Der Feind

Einer klagte oft über seinen Feind, der ihm viel zu thun machte, und zeigte genugsam an, daß sein Herz voll Hasses gegen denselben wäre und er bei gegebener Gelegenheit ihn als einen Feind zu behandeln nicht unterlassen würde. Gotthold sagte: Ihr habt immer einen Feind im Munde und zweifelsfrei auch im Herzen, der aber, den ihr euren Feind nennt, kann euch nicht schaden, so ihr Gott vertraut und dem Guten nachkommt. Hütet euch nur vor euch selbst, die öffentlichen Feinde sind nicht so gefährlich, als die heimlichen. Der fleischliche Mensch aber ist sein selbst eigner Feind, indem er die, so er für seine Feinde hält, haßt und an ihnen sich zu rächen beflissen ist. Hiedurch macht er sich Gott zum Feinde, der von unversöhnlichen, zanksüchtigen und feindseligen Herzen nichts wissen will. Wenn ihrs aber recht bedenkt, so könnt ihr von eurem vermeinten Feinde so viel Gutes haben, daß ihr ihn für euren Freund und Wohlthäter zu halten und Gott für seine Schickung zu danken Ursache habt.
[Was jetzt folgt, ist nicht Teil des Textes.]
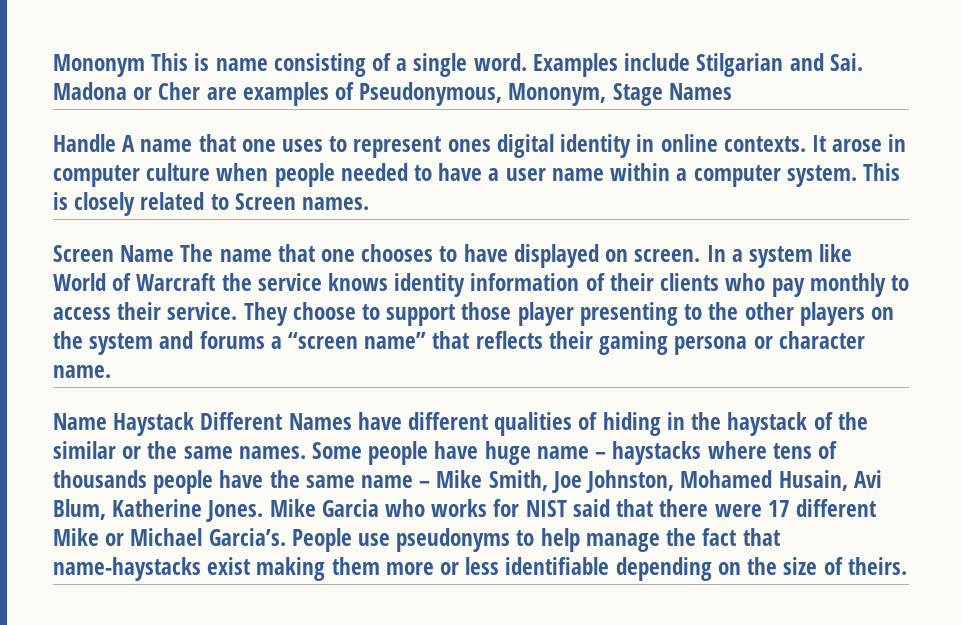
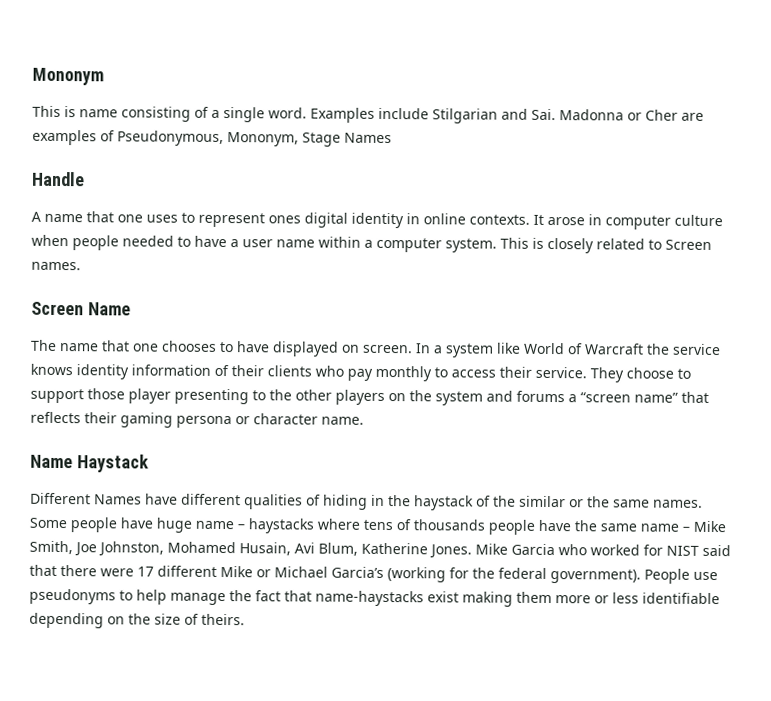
- Mononym This is name consisting of a single word.
+ Mononym
+ This is name consisting of a single word.
- Examples include Stilgarian and Sai. Madona or Cher are examples of Pseudonymous, Mononym, Stage Names
+ Examples include Stilgarian and Sai. Madonna or Cher are examples of Pseudonymous, Mononym, Stage Names
- Handle A name that one uses to represent ones digital identity in online contexts.
+ Handle
+ A name that one uses to represent ones digital identity in online contexts.
- Screen Name The name that one chooses to have displayed on screen.
+ Screen Name
+ The name that one chooses to have displayed on screen.
- Name Haystack Different Names have different qualities of hiding in the haystack of the similar or the same names.
+ Name Haystack
+ Different Names have different qualities of hiding in the haystack of the similar or the same names.
- Mike Garcia who works for NIST said that there were 17 different Mike or Michael Garcia’s.
+ Mike Garcia who worked for NIST said that there were 17 different Mike or Michael Garcia’s (working for the federal government).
Ein Feind ist oft wie eine Arznei, die zwar anfangs Beschwerde und Schmerzen macht, hernach aber nur das Böse abführt und die Gesundheit wirkt; ein Feind lehrt uns behutsam wandeln, weil wir uns allemal seiner scharfen Aufsicht befahren müssen und wohl wissen, daß er unsere Fehltritte zu bemerken und zu unserem Schaden und Schimpf auszubreiten nicht unterlassen wird. Ein Feind treibt uns zum Gebet und lehrt uns die Freundschaft Gottes desto höher halten. Er übt uns in der Geduld, bewährt unsern Glauben, versucht die Liebe, pflanzt die Sanftmuth, unterdrückt den Stolz, verleidet uns die Welt und macht süß den Himmel. Wie wollte aus einem unförmlichen Stück Goldes ein köstlicher Pokal zur königlichen Tafel werden, wenn nicht das Feuer und der Hammer das Beste dabei thäten? Und wie wollten aus uns fleischlichen Menschen gottselige Christen werden, wenn nicht allerlei Widerwärtigkeit dazu käme? Darum seht nicht so sehr auf den Hammer, als auf den, der ihn führt zu eurem Besten. Mein Gott! wie soll ich dir genug danken, daß du auch mir meiner Feinde Zorn, Bitterkeit, Schmach, Verleumdung und Neid hast lassen zum Besten dienen; sie gedachtens böse zu machen, du aber nach deiner Weisheit und Güte hast auch ihrer Bosheit zu meiner Erbauung dich zu bedienen gewußt. Der Welt Feindschaft hat die beste Freundschaft unter uns gestiftet. Mein getreuer Gott! du hast alles wohl gemacht.